Wherever a line holds the word "none", copy that line from the data.

[Stored items]
▽
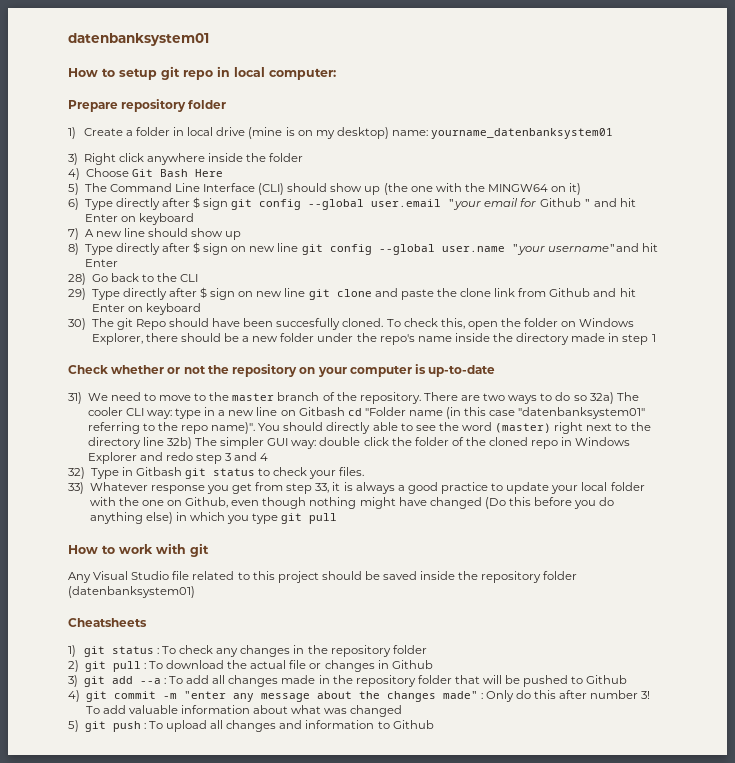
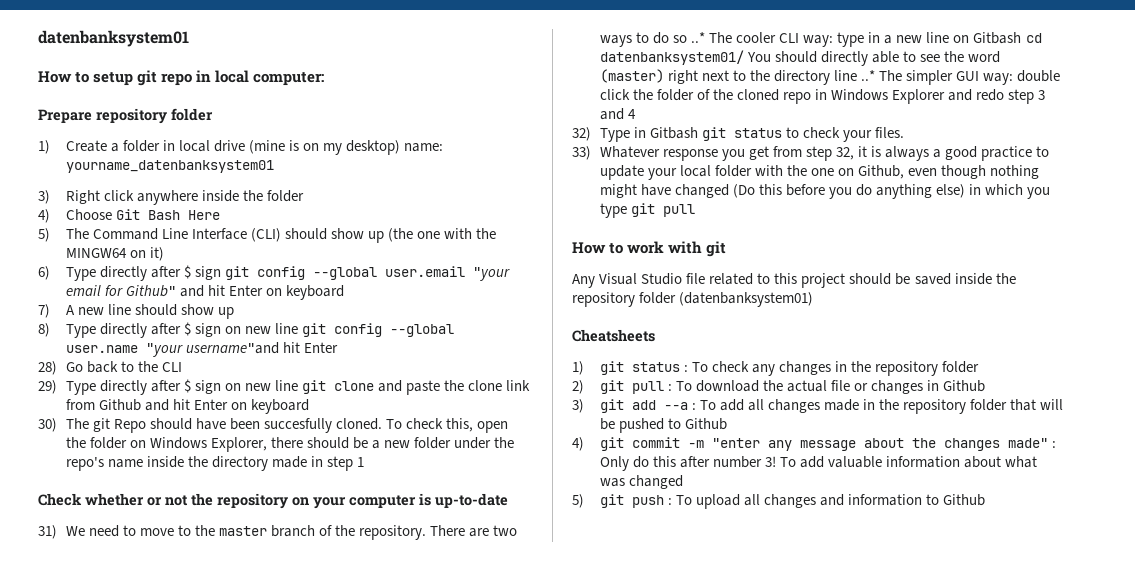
[539,198,591,207] Github " -> [125,285,176,297] Github"
[589,392,614,404] 32a) -> [690,32,705,43] ..*
[364,407,646,419] [87,422,256,434] "Folder name (in this case "datenbanksystem01" referring to the repo name)". -> [599,50,744,65] datenbanksystem01/
[166,437,192,449] 32b) -> [861,70,876,81] ..*
[315,483,330,493] 33, -> [836,147,855,160] 32,

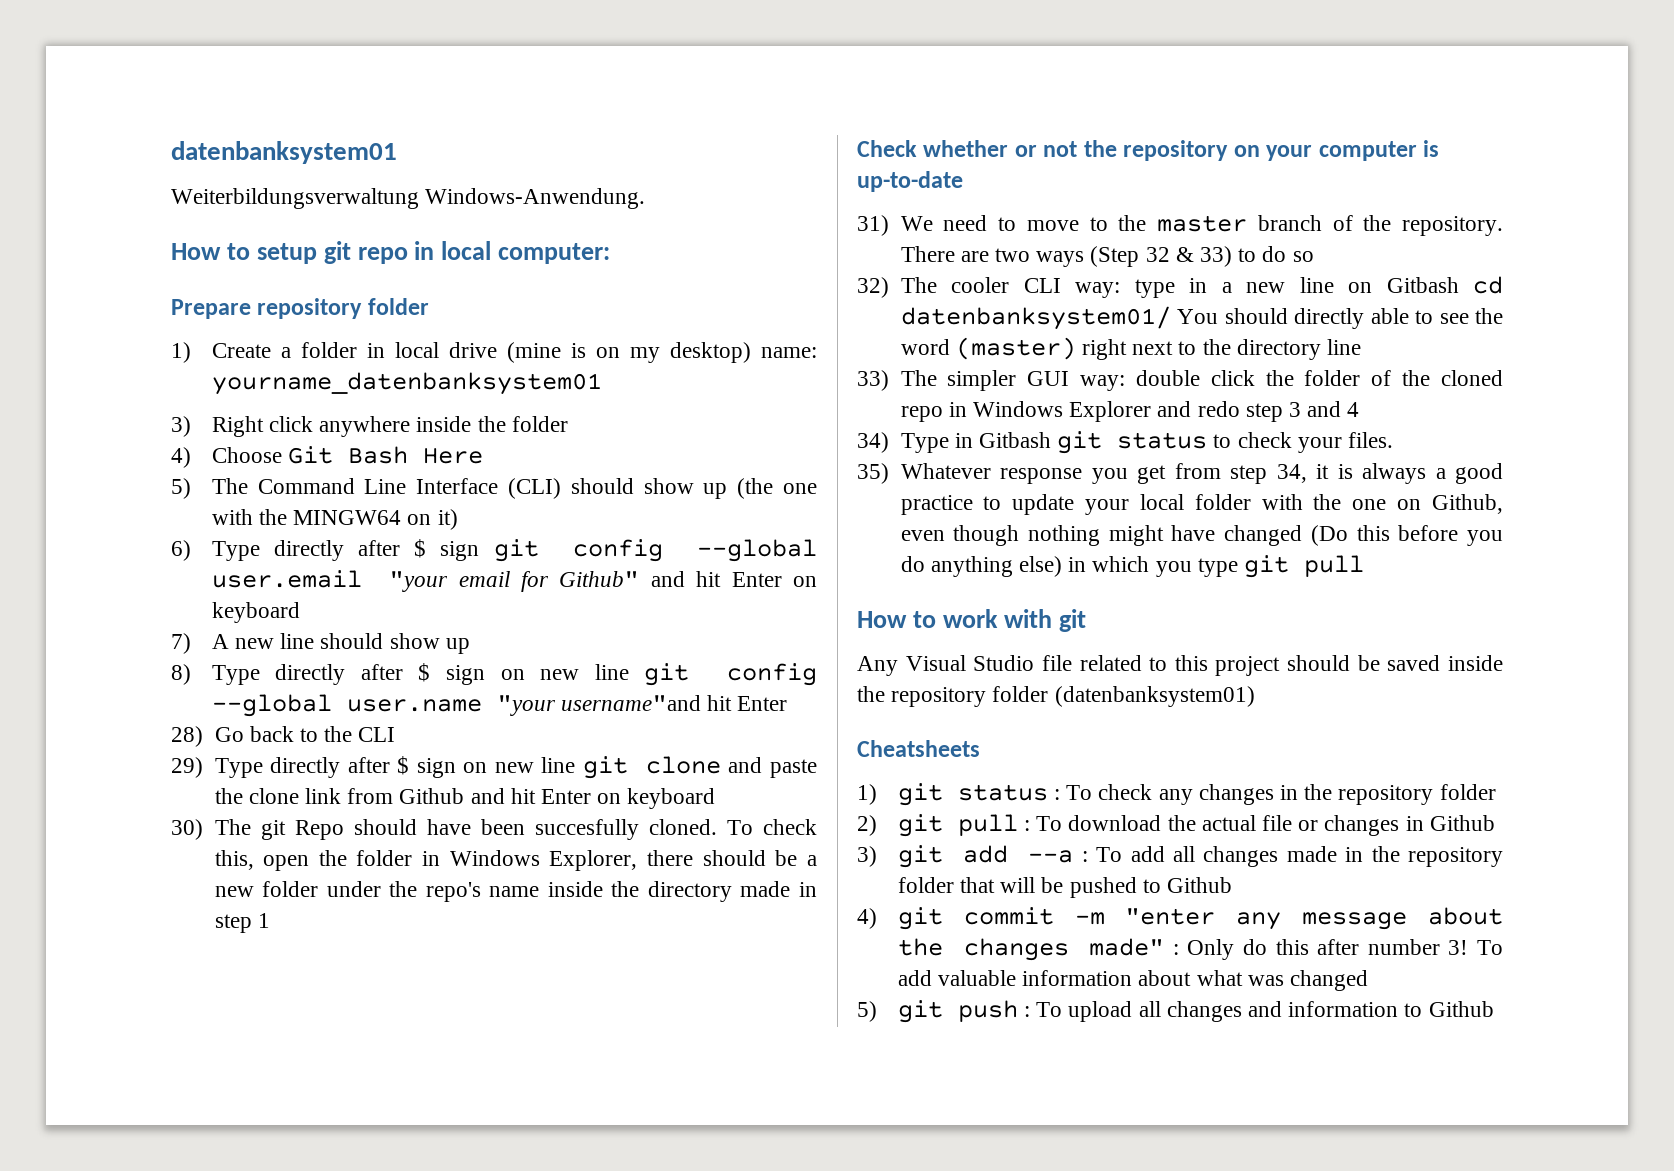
(189, 38) none -> [171,188,646,209] // Weiterbildungsverwaltung Windows-Anwendung.
[129,440,146,448] on -> [422,851,441,866] in
(632, 41) none -> [1090,246,1232,267] (Step 32 & 33)
[690,32,705,43] ..* -> [857,277,889,298] // 32)
[861,70,876,81] ..* -> [857,370,889,391] // 33)
[572,127,591,141] 32) -> [857,432,889,453] 34)
[572,146,591,160] 33) -> [857,463,889,484] 35)
[836,147,855,160] 32, -> [1276,464,1307,483] 34,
△
- [Answer space]:
(189, 38) none -> [171,188,646,209] // Weiterbildungsverwaltung Windows-Anwendung.
(632, 41) none -> [1090,246,1232,267] (Step 32 & 33)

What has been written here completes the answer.